** Opening Provided data block **
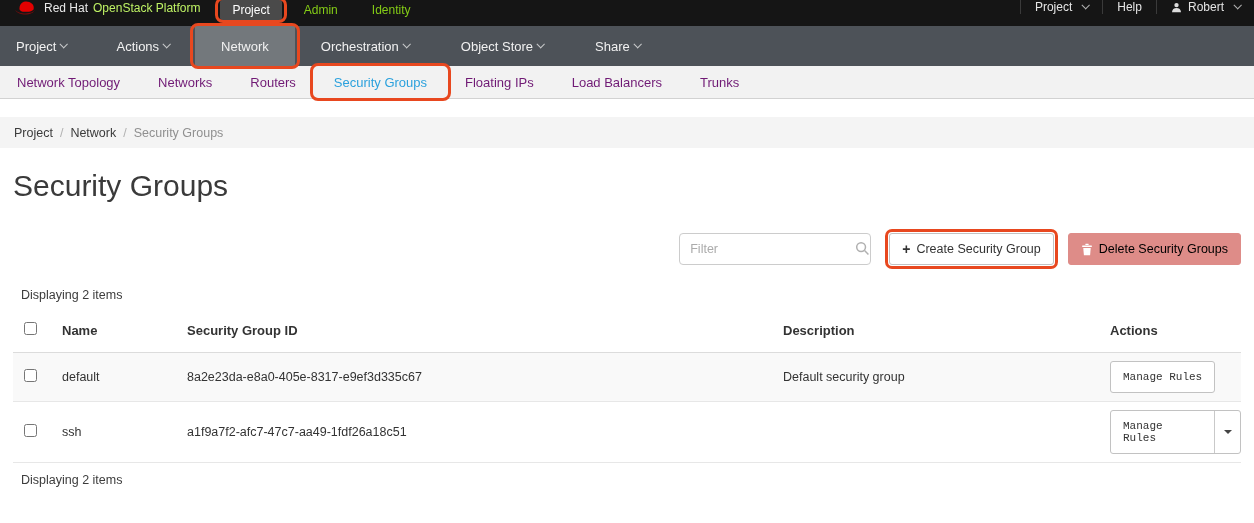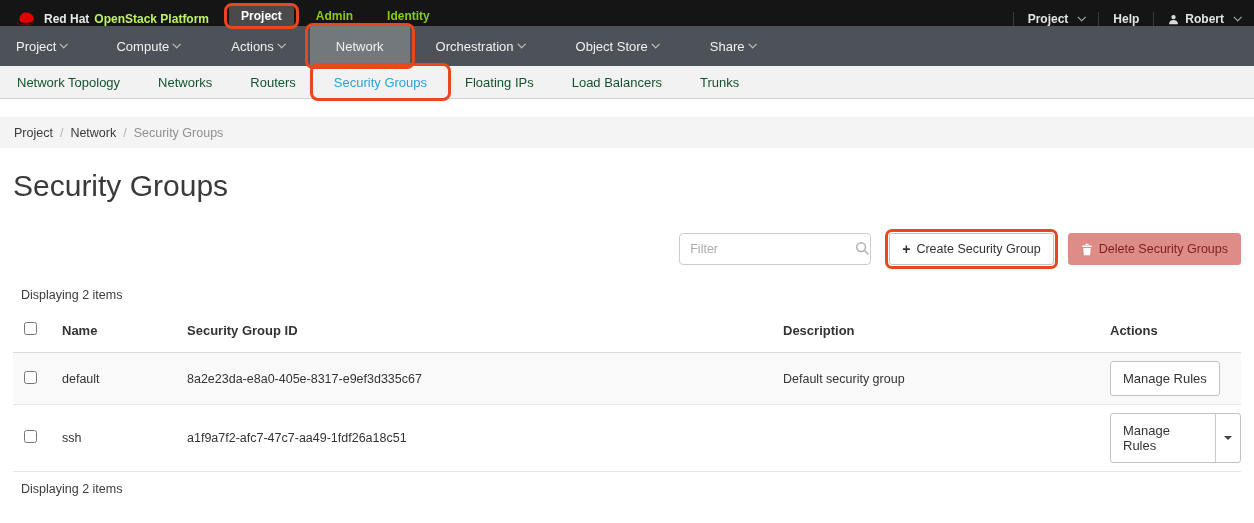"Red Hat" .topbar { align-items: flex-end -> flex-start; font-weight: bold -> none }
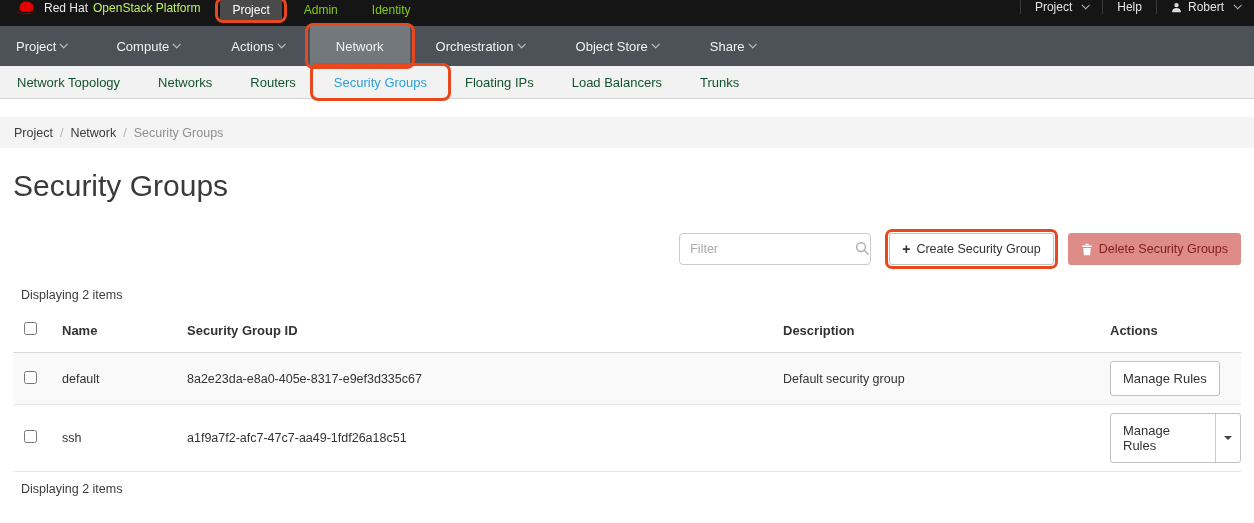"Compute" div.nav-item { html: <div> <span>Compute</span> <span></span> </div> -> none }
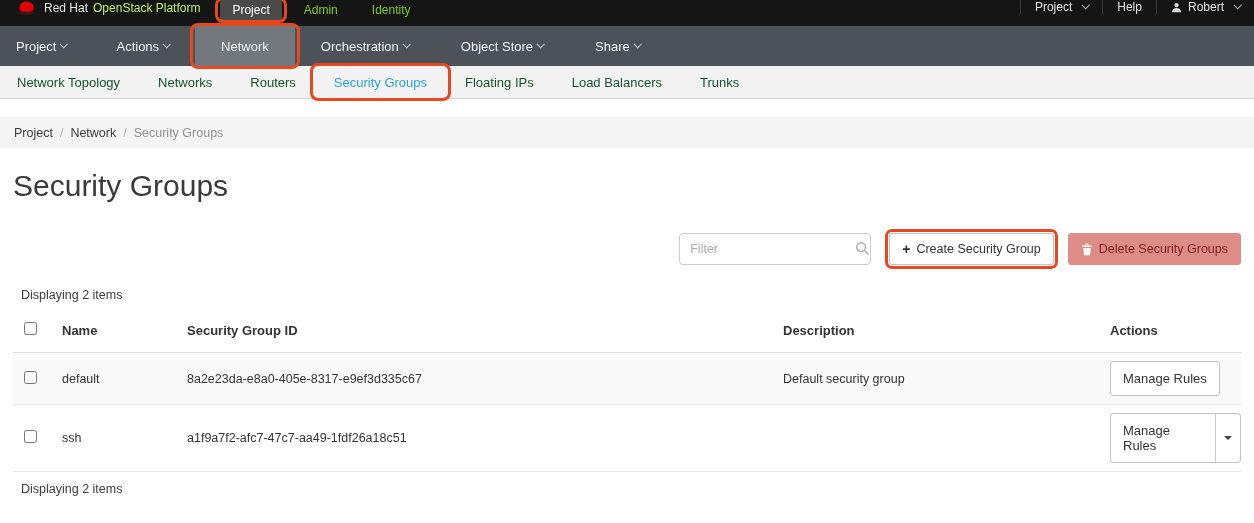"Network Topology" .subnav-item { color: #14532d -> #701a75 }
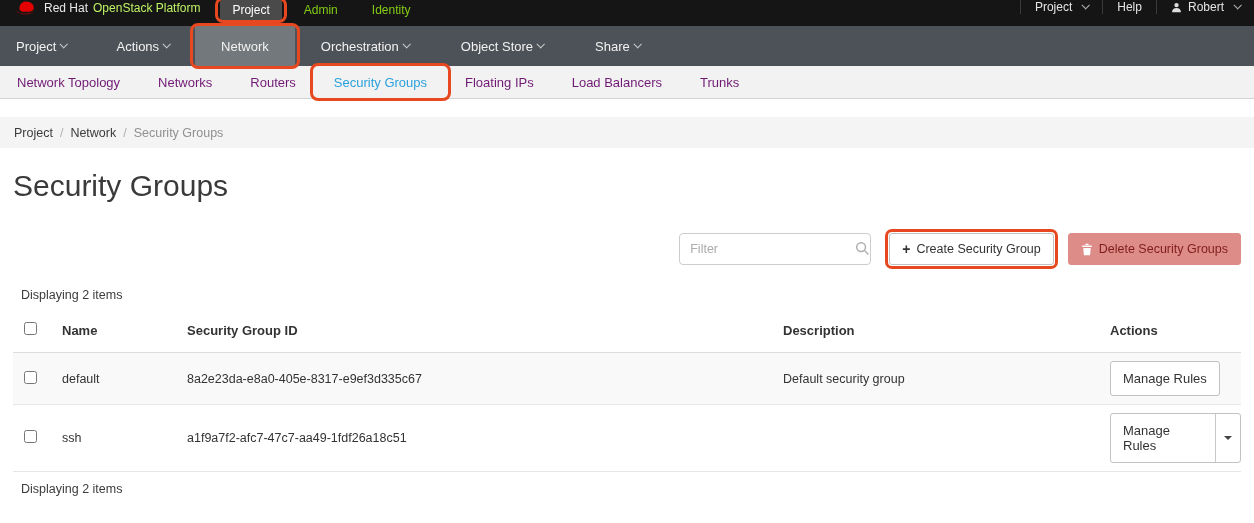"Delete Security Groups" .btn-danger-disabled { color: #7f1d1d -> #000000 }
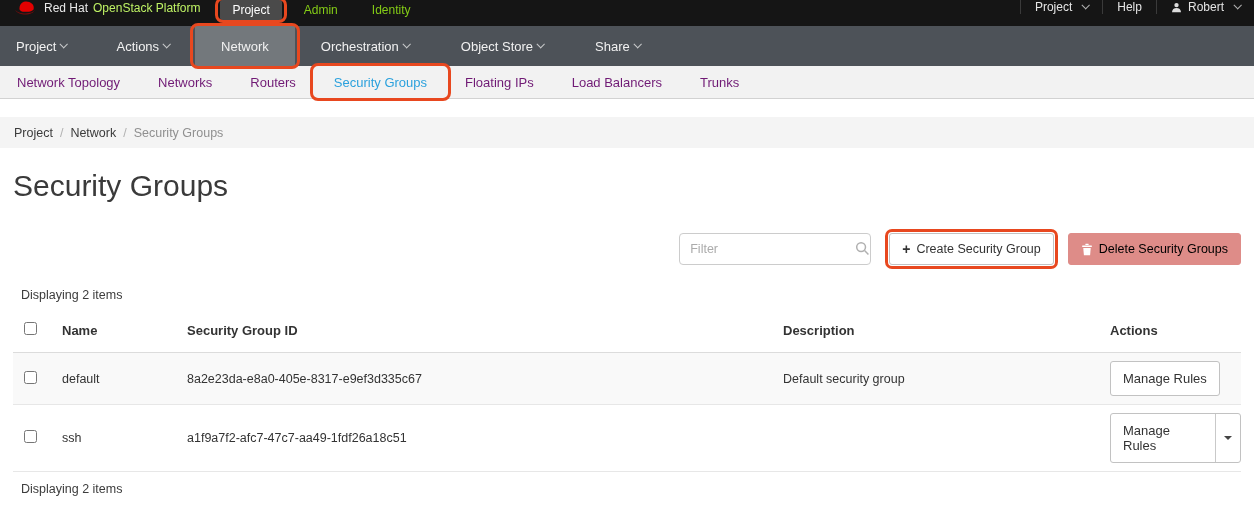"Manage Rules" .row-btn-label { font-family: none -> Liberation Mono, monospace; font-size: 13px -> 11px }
** Closing Provided data block **
From the line containing "color: #14532d ->" to the end of the listing, restate each line word for word and nothing more; the pictures stay out.

- Solution
"Network Topology" .subnav-item { color: #14532d -> #701a75 }
"Delete Security Groups" .btn-danger-disabled { color: #7f1d1d -> #000000 }
"Manage Rules" .row-btn-label { font-family: none -> Liberation Mono, monospace; font-size: 13px -> 11px }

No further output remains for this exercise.